Inflacja wpływa na ceny
Polacy wybierając pojazd kierują się przede wszystkim pragmatyzmem. Jeszcze w 2017 r. za główny czynnik zniechęcający do zakupu samochodu elektrycznego 72,3% respondentów wskazywała zbyt wysoką cenę. Po sześciu latach odsetek ten zmniejszył się do 33,3%. W obecnych czasach obawę potencjalnych klientów wzbudza inflacja. Jednym najczęściej wymienianych powodów wyboru pojazdu innego niż elektryczny jest obawa o wzrost ceny energii, co w efekcie może przełożyć się na brak zakładanych oszczędności eksploatacyjnych (wskazało tak 19,2% Milenialsów). Respondenci wskazywali w tym kontekście również na zbyt wolną rozbudowę ogólnodostępnej infrastruktury ładowania (wskazało tak 23,3% ankietowanych z Pokolenia X).
– Wśród najbardziej zainteresowanych odbiorców pojazdów BEV jest Pokolenie Z. 19% tej grupy planuje zakupić zeroemisyjny samochód. Również Milenialsi wskazują duże zainteresowanie takim wyborem (17,7%) w przeciwieństwie do Pokolenia X (12,6%) czy Baby Boomerssów (10,8%). Głównymi czynnikami zachęcającymi ankietowanych do wyboru BEV są niższe koszty eksploatacji (51,3%), świadomość ekologiczną (47,8%) jak też możliwość uzyskania dopłaty do zakupu pojazdu (39%) – mówi Jan Wiśniewski, Dyrektor Centrum Badań i Analiz PSPA.
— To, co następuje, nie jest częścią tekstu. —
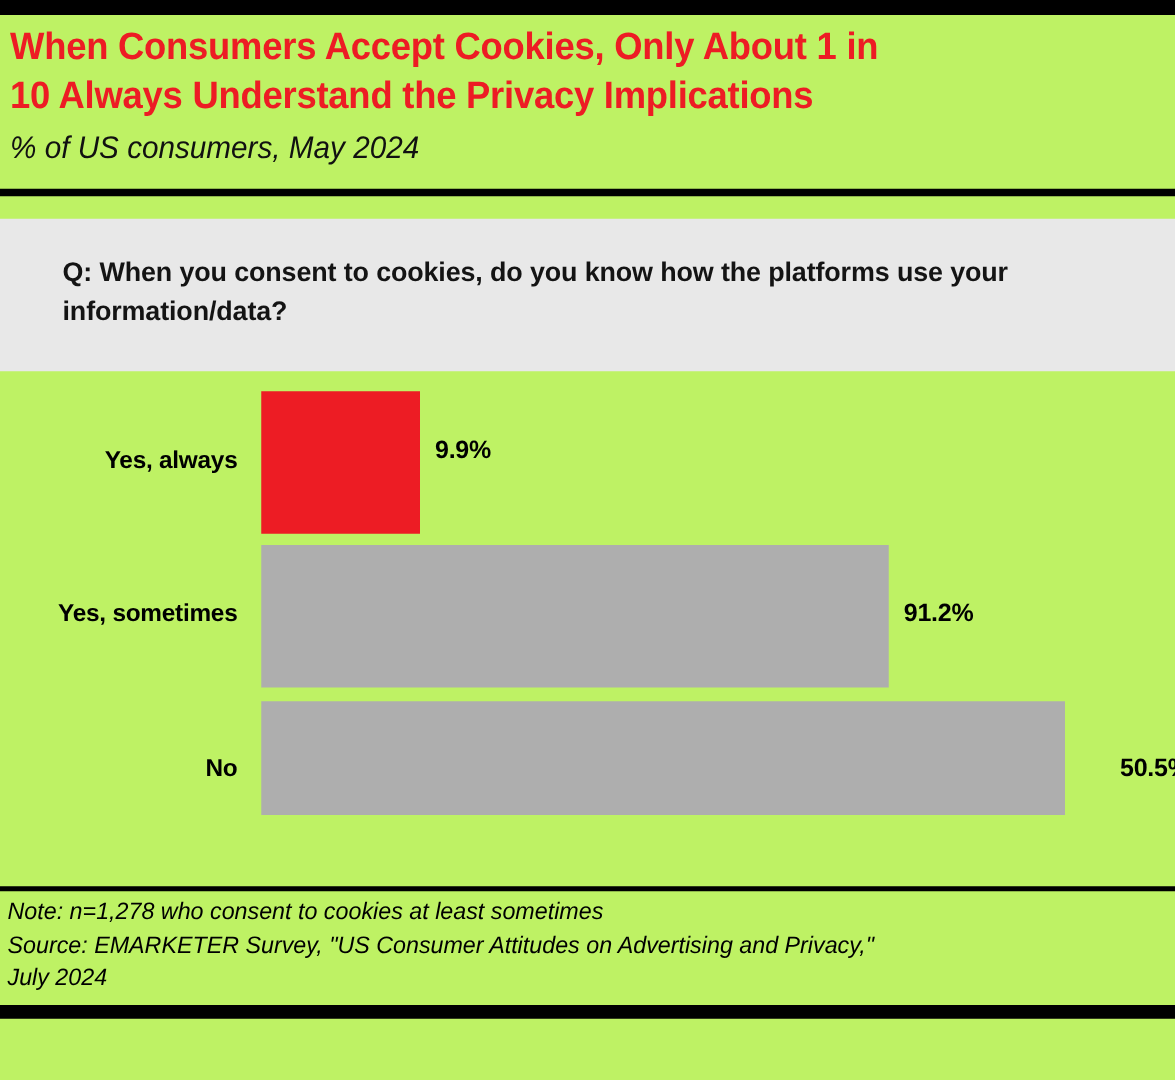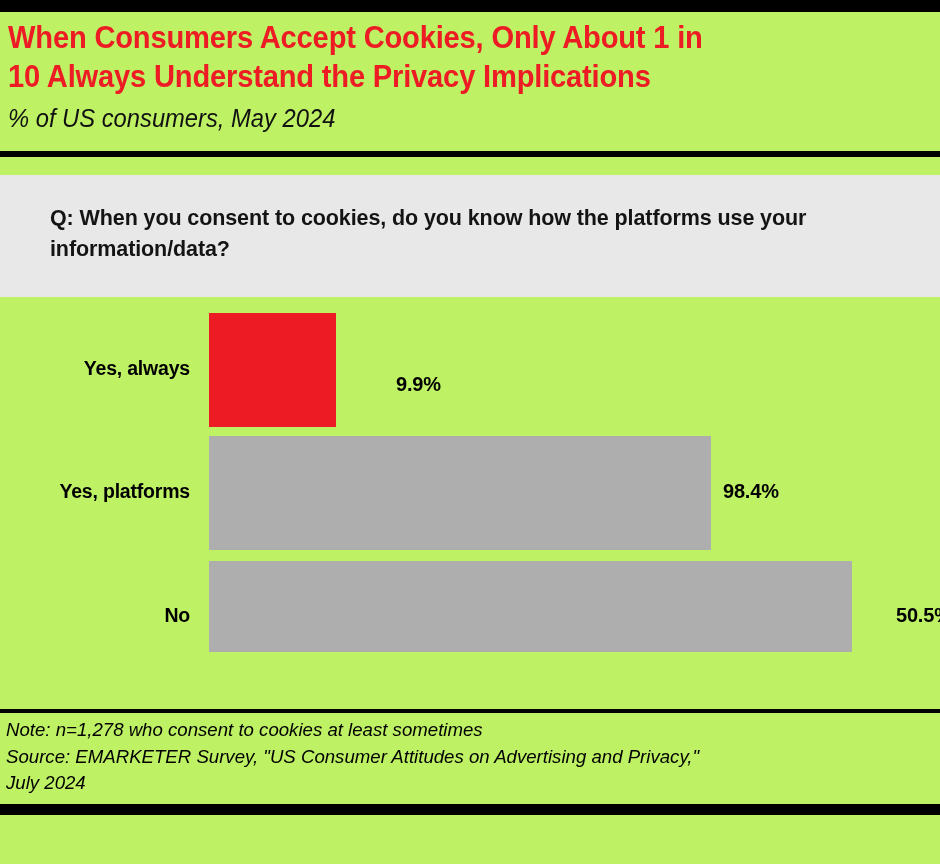"9.9%" div.value-label { margin-left: 48px -> none; top: 60px -> 36px }
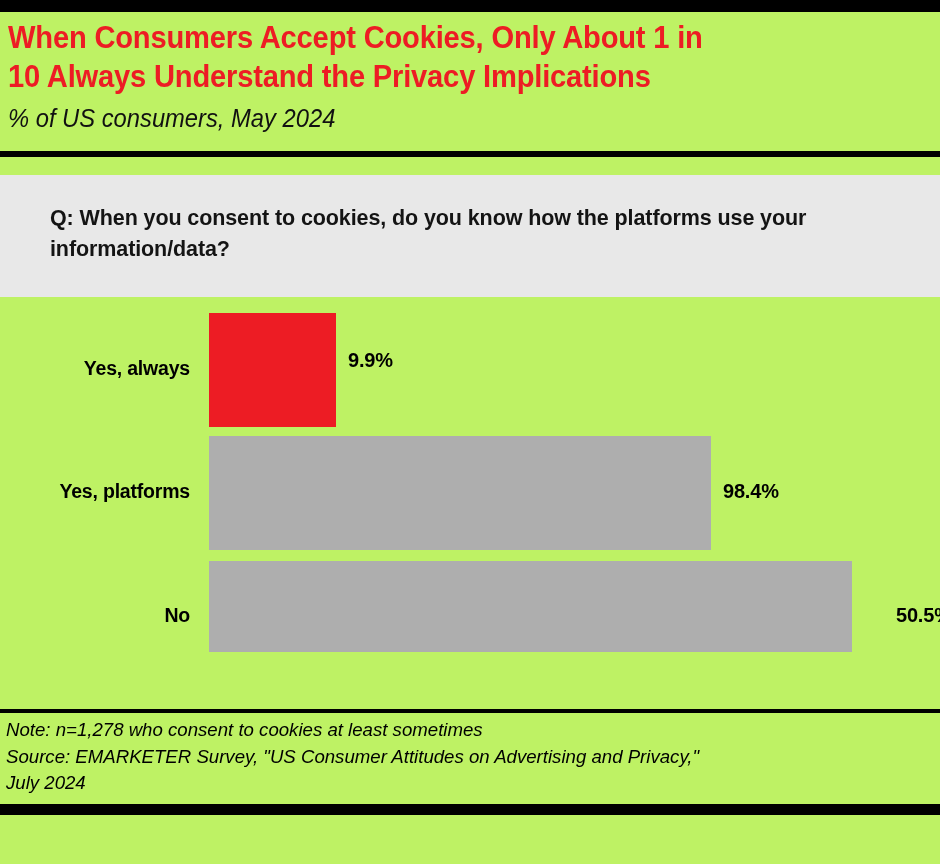"Yes, platforms" div.cat-label { text: platforms -> sometimes }
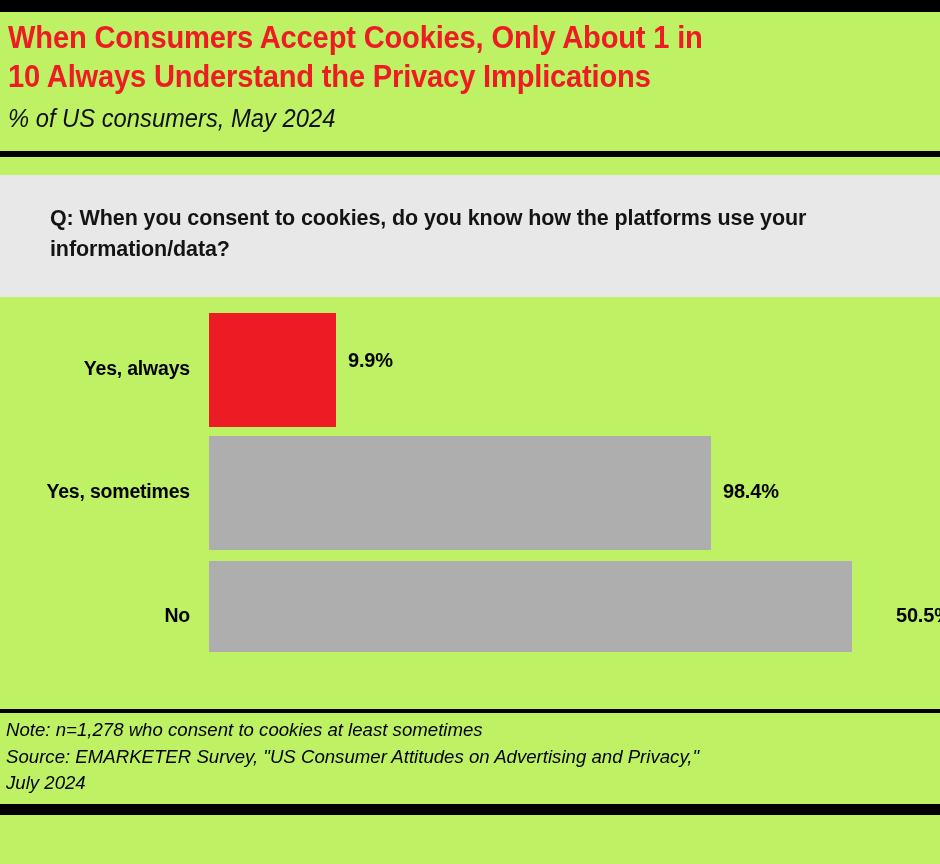"98.4%" div.value-label { text: 98.4% -> 91.2% }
Wraz z rozwojem polskiego rynku elektromobilności zaobserwować można trend polegający na zmianie preferencji sposobów uiszczania opłaty za ładowanie w zależności od grupy pokoleniowej. Baby Boomers nadal preferują transakcje za pośrednictwem karty płatniczej. Za tym sposobem rozliczania opowiedziało się 63,4% respondentów. Podobne zdanie mieli przedstawiciele Pokolenia X (71,3%) oraz Milenialsi (48,9%). Zupełnie inne podejście ma Pokolenie Z, które preferuje płatności przy wykorzystaniu aplikacji z podpiętą kartą (69,1%).